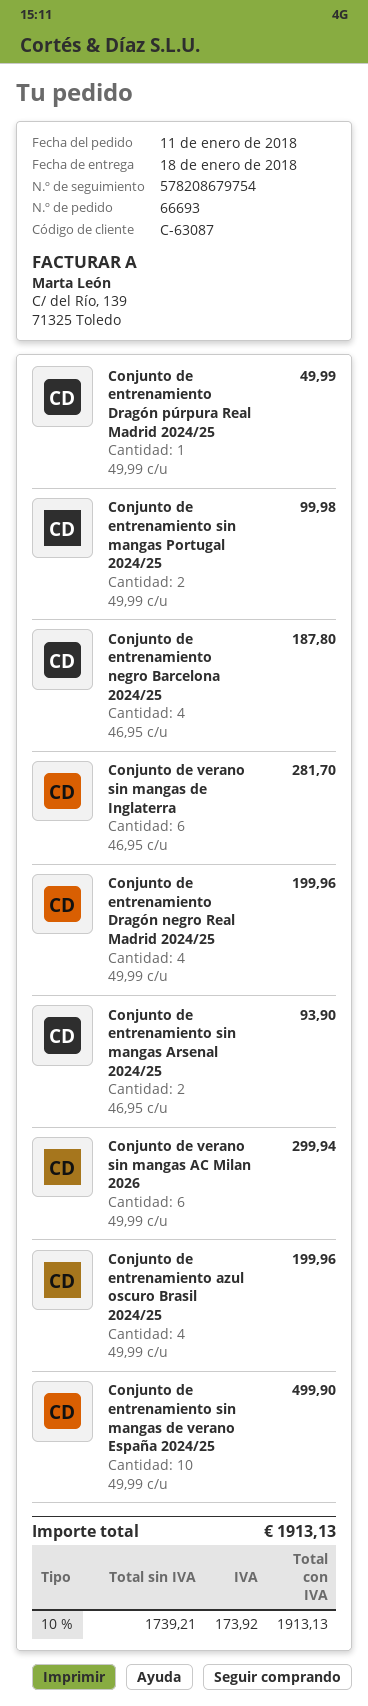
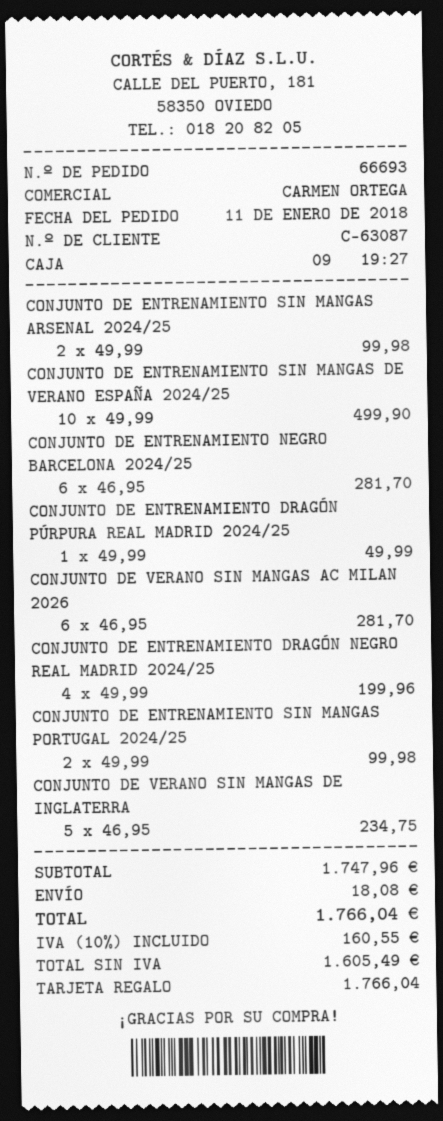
Conjunto de entrenamiento negro Barcelona 2024/25: 4 x 46.95 = 187.80 -> 6 x 46.95 = 281.70
Conjunto de verano sin mangas de Inglaterra: 6 x 46.95 = 281.70 -> 5 x 46.95 = 234.75
Conjunto de entrenamiento sin mangas Arsenal 2024/25: 2 x 46.95 = 93.90 -> 2 x 49.99 = 99.98
Conjunto de verano sin mangas AC Milan 2026: 6 x 49.99 = 299.94 -> 6 x 46.95 = 281.70
Conjunto de entrenamiento azul oscuro Brasil 2024/25: 4 x 49.99 = 199.96 -> none
shipping: none -> 18.08
net: 1739.21 -> 1605.49
tax: 10% = 173.92 -> 10% = 160.55
total: 1913.13 -> 1766.04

━━━━━━

● Brief: Leave every image out, and retype the material exactly.

● Response to the exercise:
Conjunto de entrenamiento negro Barcelona 2024/25: 4 x 46.95 = 187.80 -> 6 x 46.95 = 281.70
Conjunto de verano sin mangas de Inglaterra: 6 x 46.95 = 281.70 -> 5 x 46.95 = 234.75
Conjunto de entrenamiento sin mangas Arsenal 2024/25: 2 x 46.95 = 93.90 -> 2 x 49.99 = 99.98
Conjunto de verano sin mangas AC Milan 2026: 6 x 49.99 = 299.94 -> 6 x 46.95 = 281.70
Conjunto de entrenamiento azul oscuro Brasil 2024/25: 4 x 49.99 = 199.96 -> none
shipping: none -> 18.08
net: 1739.21 -> 1605.49
tax: 10% = 173.92 -> 10% = 160.55
total: 1913.13 -> 1766.04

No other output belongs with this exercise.